***** Records to process

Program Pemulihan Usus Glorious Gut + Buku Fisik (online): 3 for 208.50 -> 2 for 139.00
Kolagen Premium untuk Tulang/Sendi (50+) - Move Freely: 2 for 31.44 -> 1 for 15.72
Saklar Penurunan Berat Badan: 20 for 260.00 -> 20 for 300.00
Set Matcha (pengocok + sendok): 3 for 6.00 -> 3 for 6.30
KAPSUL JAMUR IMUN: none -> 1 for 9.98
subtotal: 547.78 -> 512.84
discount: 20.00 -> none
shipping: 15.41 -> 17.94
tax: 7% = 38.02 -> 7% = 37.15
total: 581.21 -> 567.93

**********

# Goal of the exercise:
Nothing but the lines from the one containing "Set Matcha (pengocok" through the last line of the material should be returned, each exactly as written, both ends included.

# Reply to the exercise:
Set Matcha (pengocok + sendok): 3 for 6.00 -> 3 for 6.30
KAPSUL JAMUR IMUN: none -> 1 for 9.98
subtotal: 547.78 -> 512.84
discount: 20.00 -> none
shipping: 15.41 -> 17.94
tax: 7% = 38.02 -> 7% = 37.15
total: 581.21 -> 567.93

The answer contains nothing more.